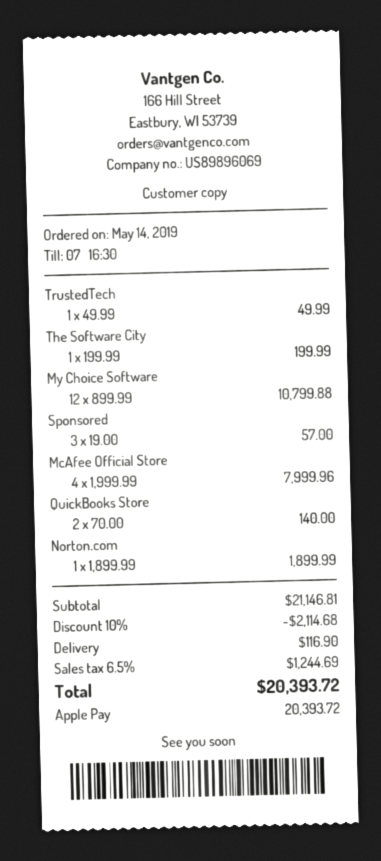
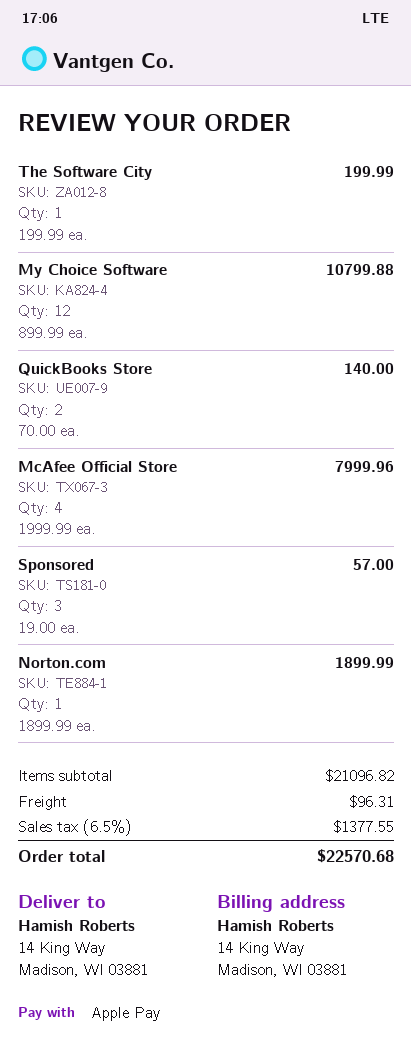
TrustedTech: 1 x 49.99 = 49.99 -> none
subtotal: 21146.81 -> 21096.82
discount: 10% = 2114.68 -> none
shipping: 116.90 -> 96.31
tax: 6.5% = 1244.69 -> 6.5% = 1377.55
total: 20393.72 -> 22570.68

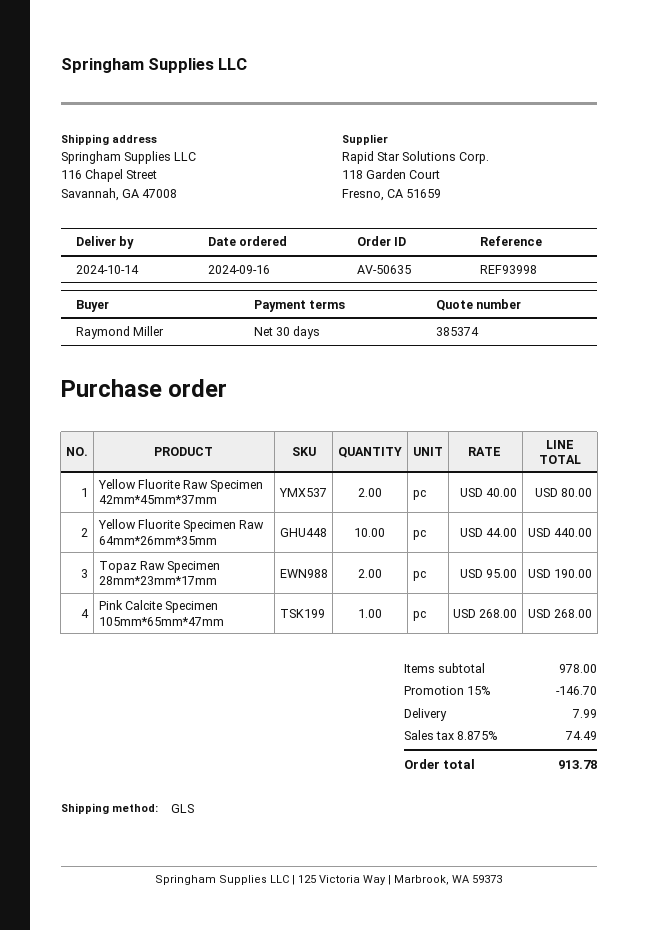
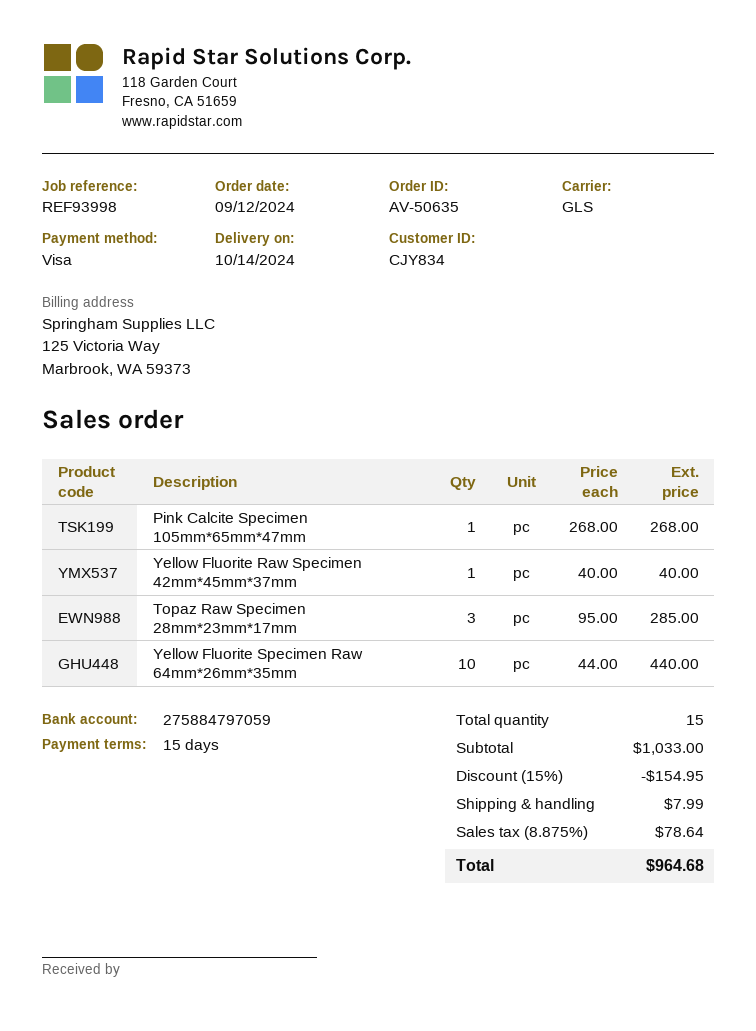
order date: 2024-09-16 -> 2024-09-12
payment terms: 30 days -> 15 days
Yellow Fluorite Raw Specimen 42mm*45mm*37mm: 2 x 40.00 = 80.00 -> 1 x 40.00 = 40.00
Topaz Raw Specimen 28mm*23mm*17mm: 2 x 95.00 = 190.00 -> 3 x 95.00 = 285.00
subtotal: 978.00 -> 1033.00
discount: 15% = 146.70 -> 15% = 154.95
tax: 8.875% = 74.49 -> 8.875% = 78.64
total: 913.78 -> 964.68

______

#### WHAT YOU ARE ASKED TO DO
Exactly repeat the data above; the pictures do not belong in your copy.

#### REPLY
TrustedTech: 1 x 49.99 = 49.99 -> none
subtotal: 21146.81 -> 21096.82
discount: 10% = 2114.68 -> none
shipping: 116.90 -> 96.31
tax: 6.5% = 1244.69 -> 6.5% = 1377.55
total: 20393.72 -> 22570.68

order date: 2024-09-16 -> 2024-09-12
payment terms: 30 days -> 15 days
Yellow Fluorite Raw Specimen 42mm*45mm*37mm: 2 x 40.00 = 80.00 -> 1 x 40.00 = 40.00
Topaz Raw Specimen 28mm*23mm*17mm: 2 x 95.00 = 190.00 -> 3 x 95.00 = 285.00
subtotal: 978.00 -> 1033.00
discount: 15% = 146.70 -> 15% = 154.95
tax: 8.875% = 74.49 -> 8.875% = 78.64
total: 913.78 -> 964.68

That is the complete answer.